It was pleasing to read recently in Investor Daily recently (23 March 2011) the Australian Taxation Office saying that it will use its discretionary powers to provide relief for SMSF trustees with limited recourse borrowing arrangements affected by the recent spate of natural disasters.
According to the article, the Tax Commissioner, Michael D’Ascenzo will use powers provided to him under the Superannuation Industry (Supervision) Act (SIS Act) to allow SMSF trustees to use limited recourse borrowings to repair the fund asset damaged by the disaster in question.
In many instances the type of repairs that are needed would normally be classified as an improvement to the asset or even a replacement asset. As a result, the rebuilding of assets would be a breach of the requirements contained within section 67B of the SIS Act.

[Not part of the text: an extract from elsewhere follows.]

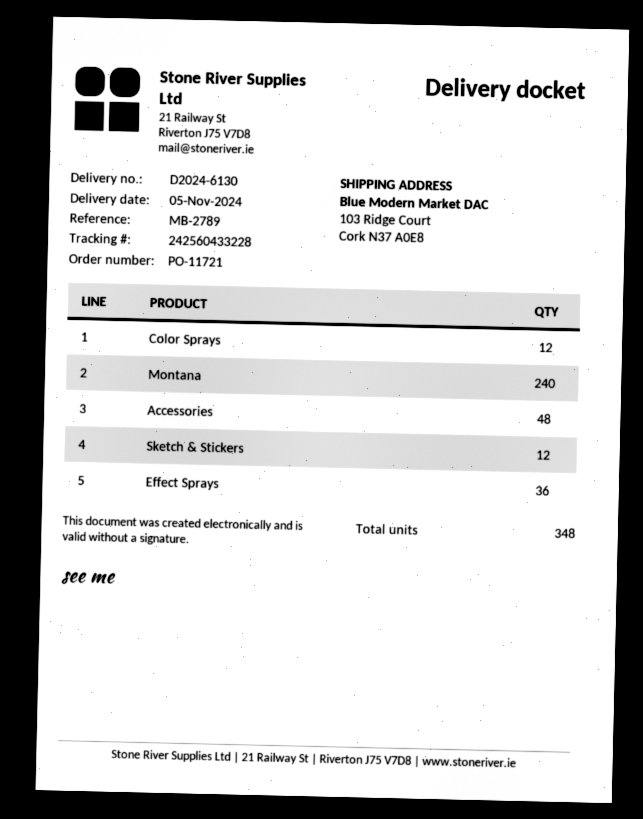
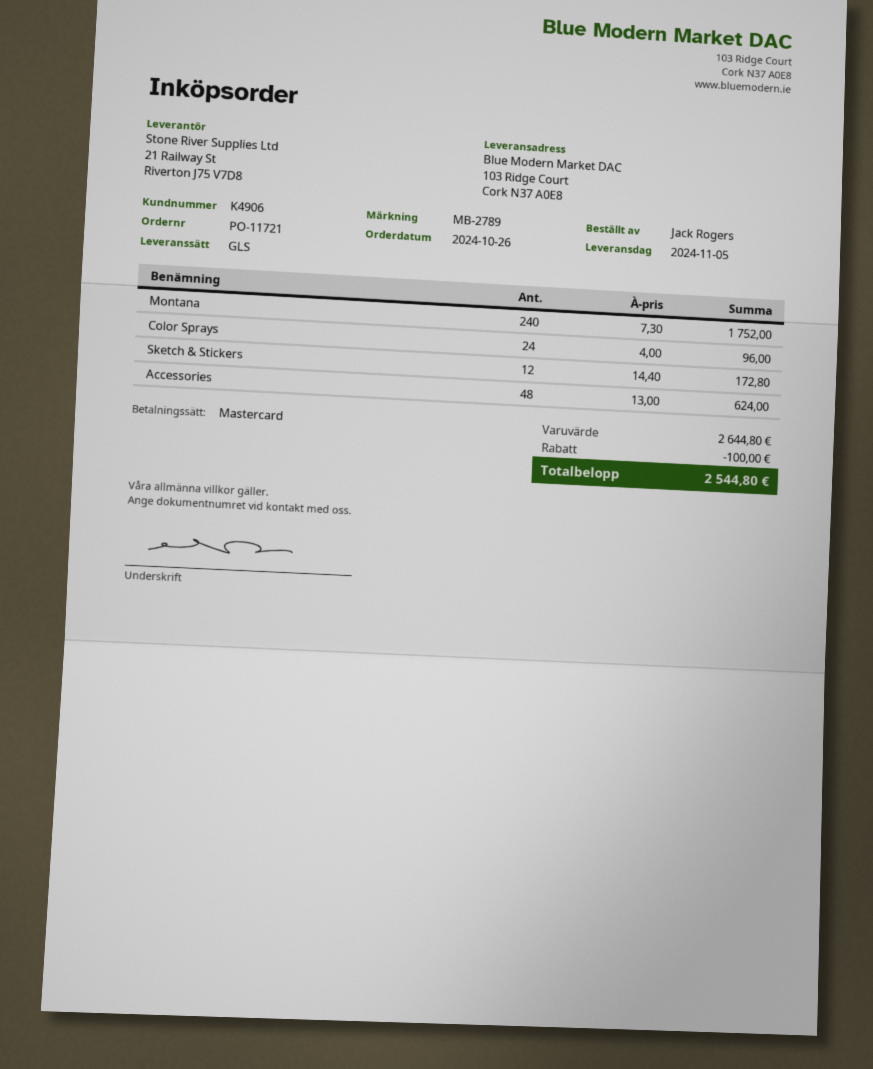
Color Sprays: 12 -> 24
Effect Sprays: 36 -> none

However, the Commissioner has indicated that he was willing to disregard breaches of the replacement asset rules contained within section 67B due to the extraordinary circumstances faced by some individuals.

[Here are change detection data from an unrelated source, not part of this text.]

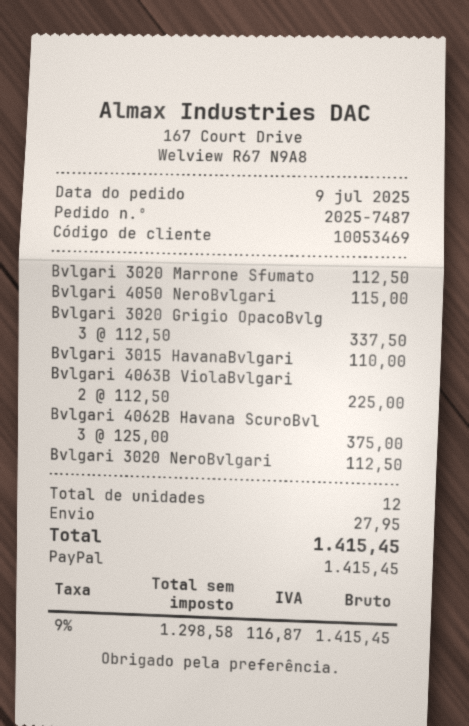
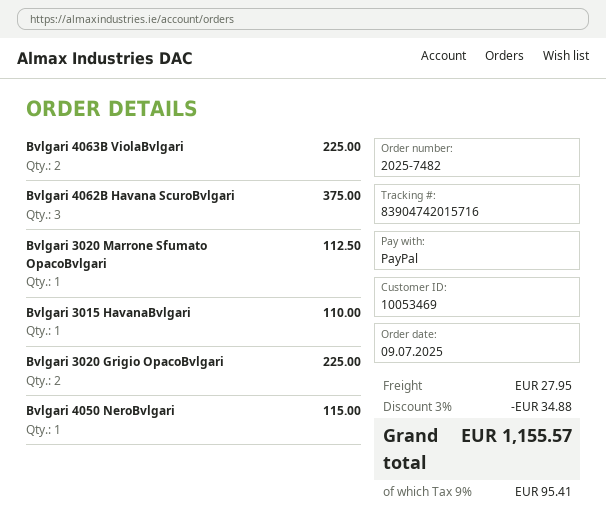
order number: 2025-7487 -> 2025-7482
Bvlgari 3020 Grigio OpacoBvlg: 3 for 337.50 -> 2 for 225.00
Bvlgari 3020 NeroBvlgari: 1 for 112.50 -> none
discount: none -> 3% = 34.88
tax: 9% = 116.87 -> 9% = 95.41
total: 1415.45 -> 1155.57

“In financing repairs or incurring other costs, trustees may need to borrow funds and if trustees contravene the limited recourse borrowing provisions due to the natural disasters experienced Australia-wide, we would be favourably inclined to exercise the commissioner’s discretion under section 42A(5) of the Superannuation Industry (Supervision) Act 1993 to continue to treat the super fund as complying,” D’Ascenzo said.
“We are currently reviewing this matter with APRA (Australian Prudential Regulation Authority) and Treasury to ensure no unintended consequences arise.”
Whilst this is a logical and positive result for SMSF trustees affected by these natural disasters, it appears illogical as to why the replacement rules remain so restrictive to disallow somebody to replace a property that may have been burnt down in a fire?
Whilst discretion isn’t granted lightly by the Commissioner, I believe it does open the door ajar slightly for SMSF trustees to be able to ask for discretion to be applied in the future.